Problem details →
Could you repeat the whole listing below exactly, omitting any picture it holds?

Extracted information →
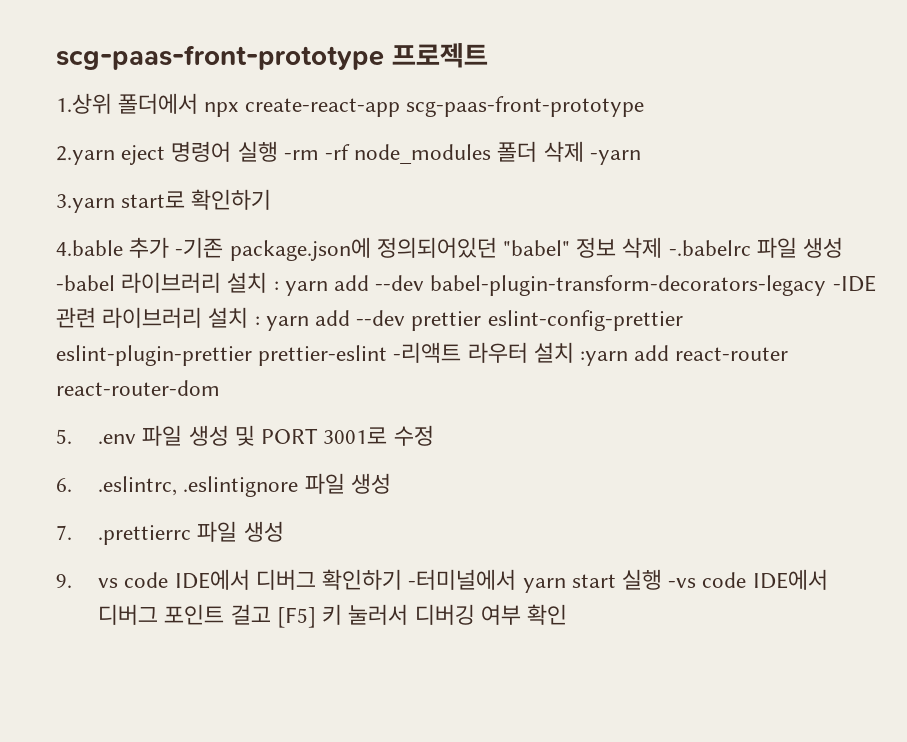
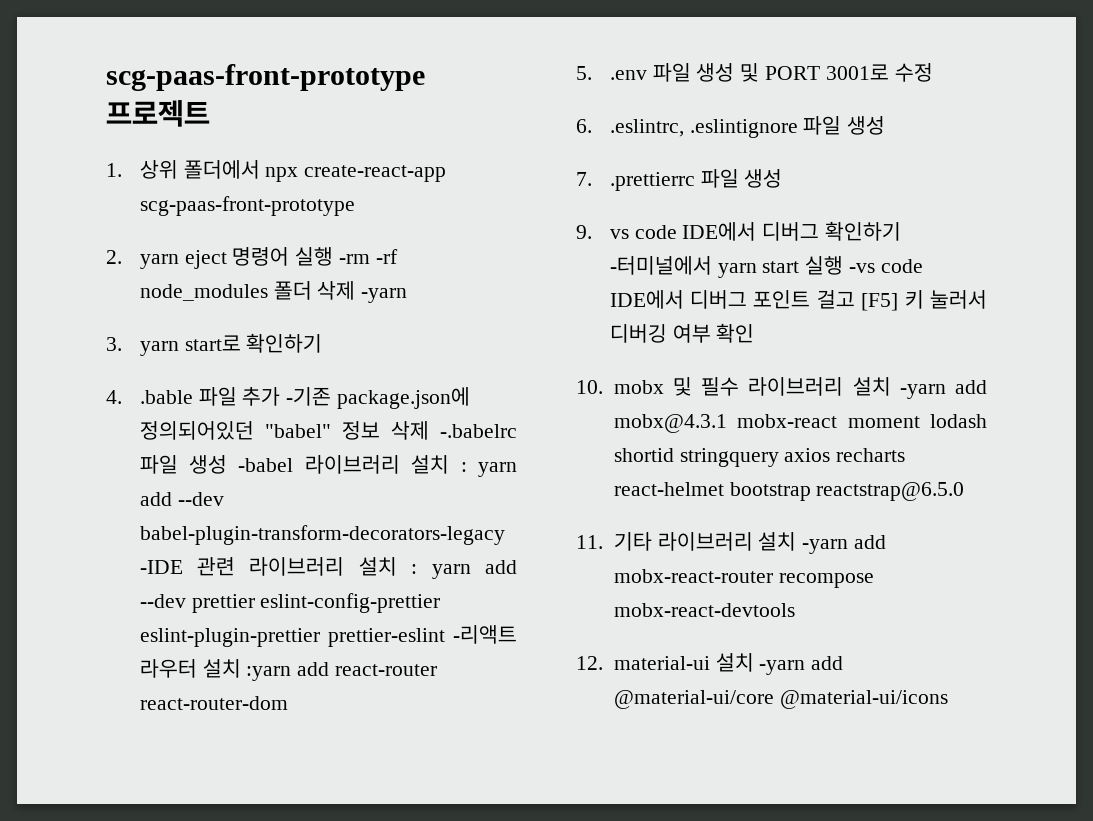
[56,93,112,114] 1.상위 -> [106,160,178,179] 1. 상위
[56,146,115,165] 2.yarn -> [106,250,179,269] 2. yarn
[56,194,115,213] 3.yarn -> [106,337,179,356] 3. yarn
[56,240,123,256] 4.bable -> [106,387,237,406] 4. .bable 파일
(567, 614) none -> [576,377,987,399] [613,414,987,433] [613,448,906,467] [613,482,965,501] [576,532,886,554] [613,569,874,588] [613,603,795,617] [576,653,844,675] [613,690,948,709] // 10. mobx 및 필수 라이브러리 설치 -yarn add mobx@4.3.1 mobx-react moment lodash shortid stringquery axios recharts react-helmet bootstrap reactstrap@6.5.0 // 11. 기타 라이브러리 설치 -yarn add mobx-react-router recompose mobx-react-devtools // 12. material-ui 설치 -yarn add @material-ui/core @material-ui/icons

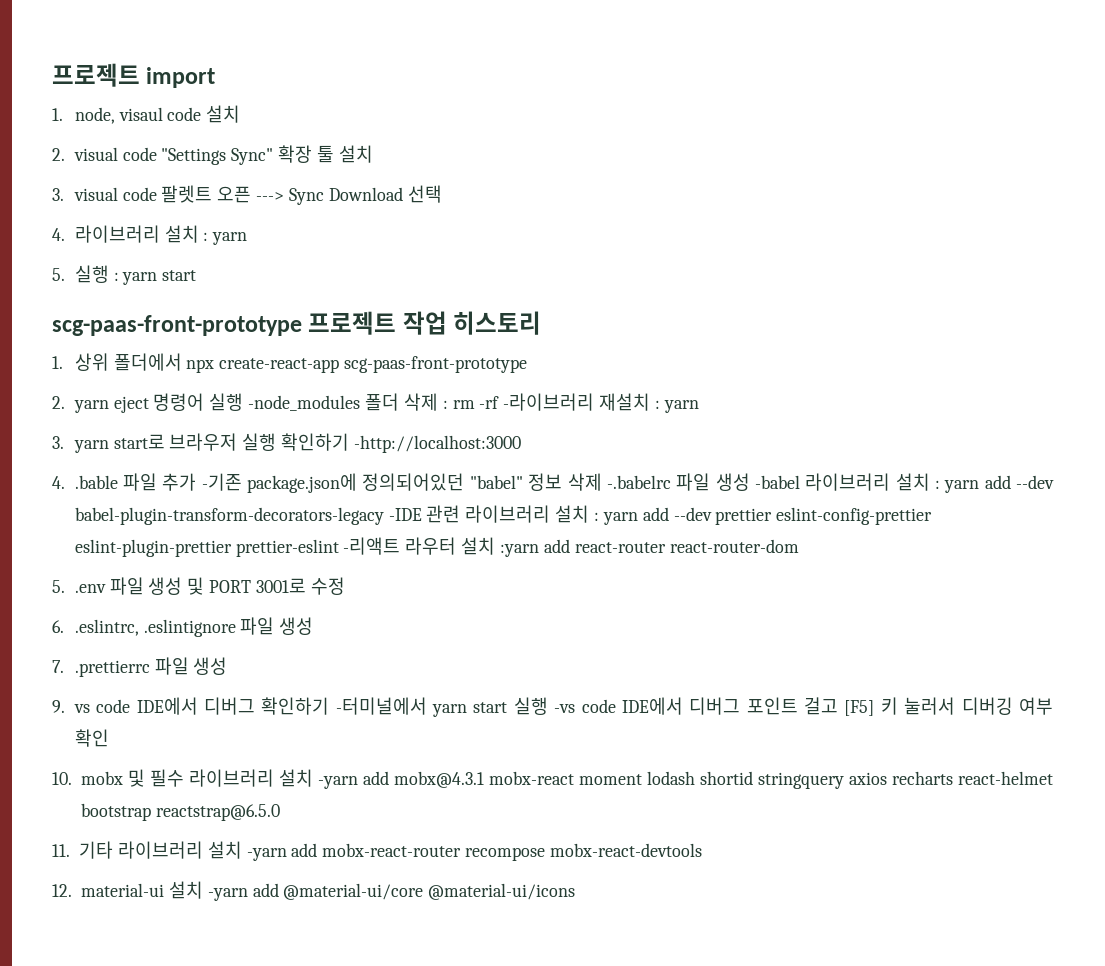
(106, 77) none -> [52,63,216,88] [52,105,241,124] [52,145,373,165] [52,185,442,205] [52,225,248,245] [52,265,197,285] 프로젝트 import // 1. node, visaul code 설치 // 2. visual code "Settings Sync" 확장 툴 설치 // 3. visual code 팔렛트 오픈 ---> Sync Download 선택 // 4. 라이브러리 설치 : yarn // 5. 실행 : yarn start //
(210, 113) none -> [402,311,542,335] 작업 히스토리
[338,249,398,264] [139,281,408,303] -rm -rf node_modules 폴더 삭제 -yarn -> [248,393,699,413] -node_modules 폴더 삭제 : rm -rf -라이브러리 재설치 : yarn
[246,333,323,353] 확인하기 -> [169,433,522,453] 브라우저 실행 확인하기 -http://localhost:3000

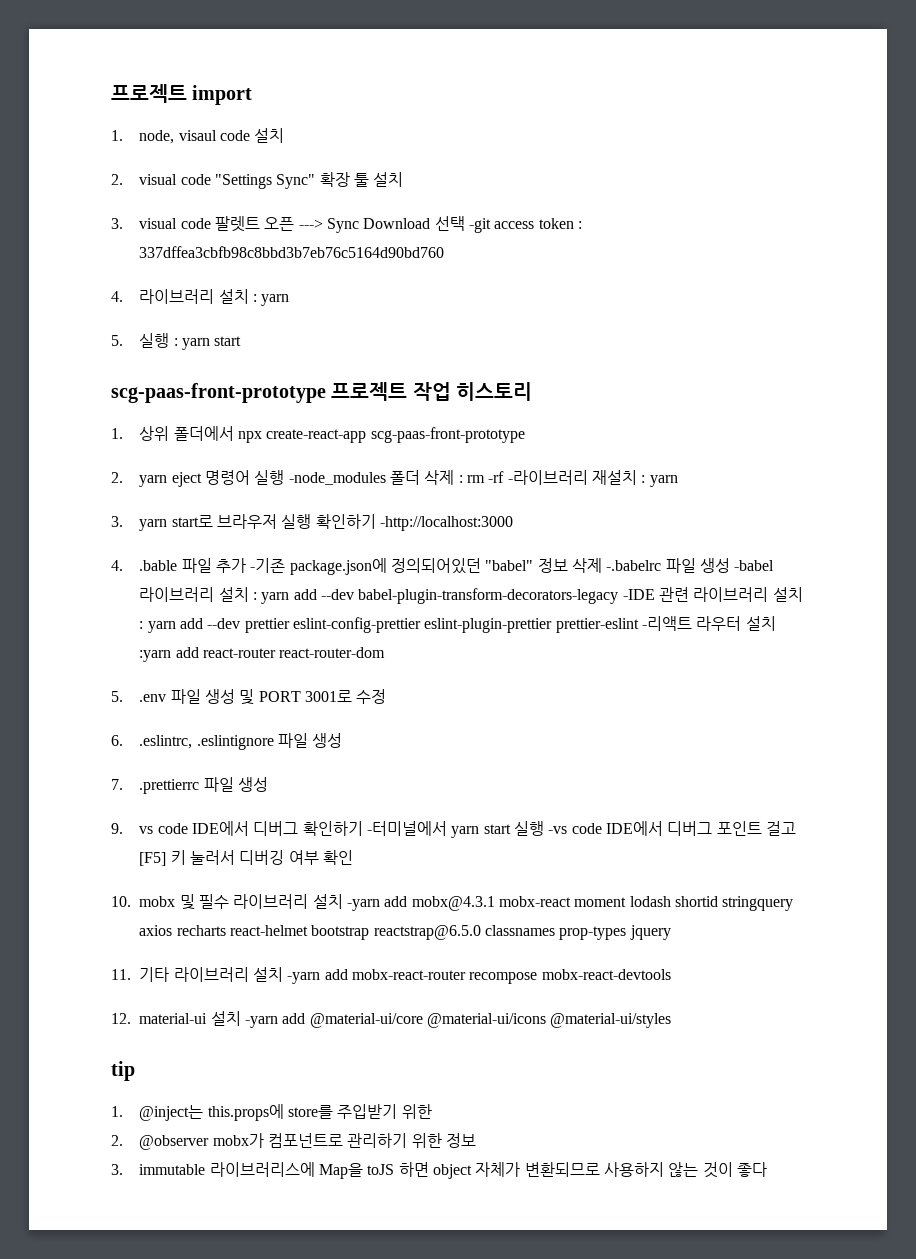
(442, 194) none -> [469,218,582,233] [139,246,445,258] -git access token : 337dffea3cbfb98c8bbd3b7eb76c5164d90bd760
(280, 812) none -> [485,925,671,940] classnames prop-types jquery
(576, 891) none -> [550,1013,672,1028] [111,1061,135,1081] [111,1104,432,1121] [111,1133,477,1150] [111,1162,767,1179] @material-ui/styles // tip // 1. @inject는 this.props에 store를 주입받기 위한 // 2. @observer mobx가 컴포넌트로 관리하기 위한 정보 // 3. immutable 라이브러리스에 Map을 toJS 하면 object 자체가 변환되므로 사용하지 않는 것이 좋다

Response area →
[56,93,112,114] 1.상위 -> [106,160,178,179] 1. 상위
[56,146,115,165] 2.yarn -> [106,250,179,269] 2. yarn
[56,194,115,213] 3.yarn -> [106,337,179,356] 3. yarn
[56,240,123,256] 4.bable -> [106,387,237,406] 4. .bable 파일
(567, 614) none -> [576,377,987,399] [613,414,987,433] [613,448,906,467] [613,482,965,501] [576,532,886,554] [613,569,874,588] [613,603,795,617] [576,653,844,675] [613,690,948,709] // 10. mobx 및 필수 라이브러리 설치 -yarn add mobx@4.3.1 mobx-react moment lodash shortid stringquery axios recharts react-helmet bootstrap reactstrap@6.5.0 // 11. 기타 라이브러리 설치 -yarn add mobx-react-router recompose mobx-react-devtools // 12. material-ui 설치 -yarn add @material-ui/core @material-ui/icons

(106, 77) none -> [52,63,216,88] [52,105,241,124] [52,145,373,165] [52,185,442,205] [52,225,248,245] [52,265,197,285] 프로젝트 import // 1. node, visaul code 설치 // 2. visual code "Settings Sync" 확장 툴 설치 // 3. visual code 팔렛트 오픈 ---> Sync Download 선택 // 4. 라이브러리 설치 : yarn // 5. 실행 : yarn start //
(210, 113) none -> [402,311,542,335] 작업 히스토리
[338,249,398,264] [139,281,408,303] -rm -rf node_modules 폴더 삭제 -yarn -> [248,393,699,413] -node_modules 폴더 삭제 : rm -rf -라이브러리 재설치 : yarn
[246,333,323,353] 확인하기 -> [169,433,522,453] 브라우저 실행 확인하기 -http://localhost:3000

(442, 194) none -> [469,218,582,233] [139,246,445,258] -git access token : 337dffea3cbfb98c8bbd3b7eb76c5164d90bd760
(280, 812) none -> [485,925,671,940] classnames prop-types jquery
(576, 891) none -> [550,1013,672,1028] [111,1061,135,1081] [111,1104,432,1121] [111,1133,477,1150] [111,1162,767,1179] @material-ui/styles // tip // 1. @inject는 this.props에 store를 주입받기 위한 // 2. @observer mobx가 컴포넌트로 관리하기 위한 정보 // 3. immutable 라이브러리스에 Map을 toJS 하면 object 자체가 변환되므로 사용하지 않는 것이 좋다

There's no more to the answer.